WHAT THE TASK REQUIRES: Beneath this task are records; count the lines among them that contain the word "monospace" and answer with the number only.

ENTRIES PROVIDED:
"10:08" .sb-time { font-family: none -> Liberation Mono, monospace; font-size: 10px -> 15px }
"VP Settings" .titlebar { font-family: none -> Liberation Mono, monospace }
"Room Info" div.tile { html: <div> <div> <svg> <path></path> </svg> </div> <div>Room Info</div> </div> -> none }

...

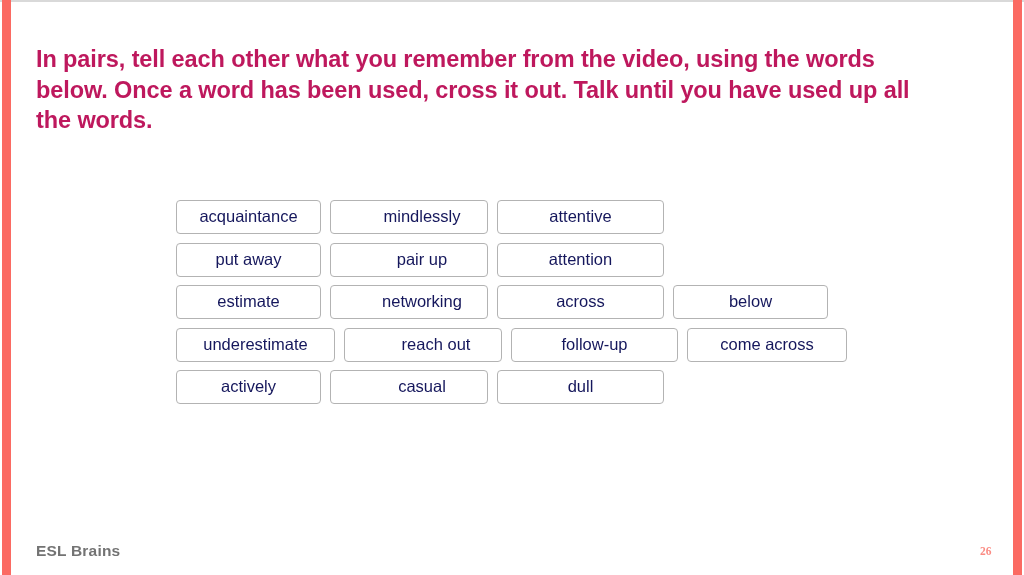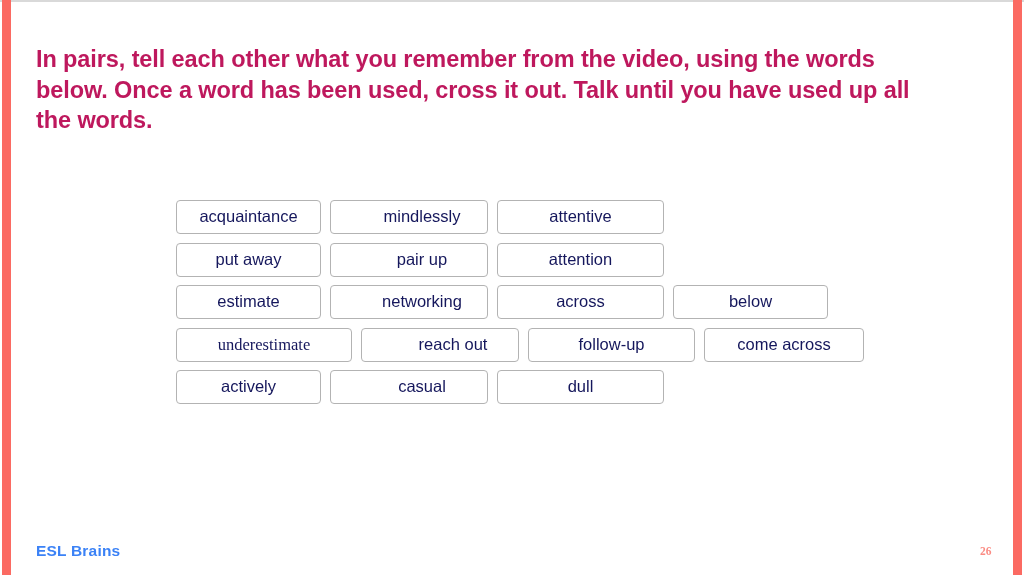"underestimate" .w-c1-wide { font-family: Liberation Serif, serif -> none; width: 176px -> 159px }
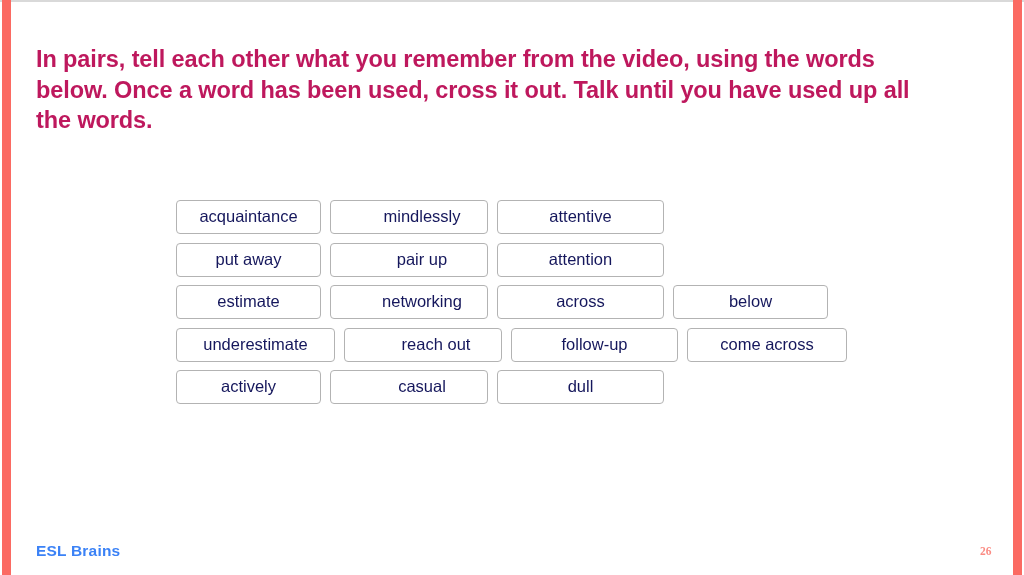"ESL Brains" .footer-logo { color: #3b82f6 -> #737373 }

YOUR SOLUTION: 2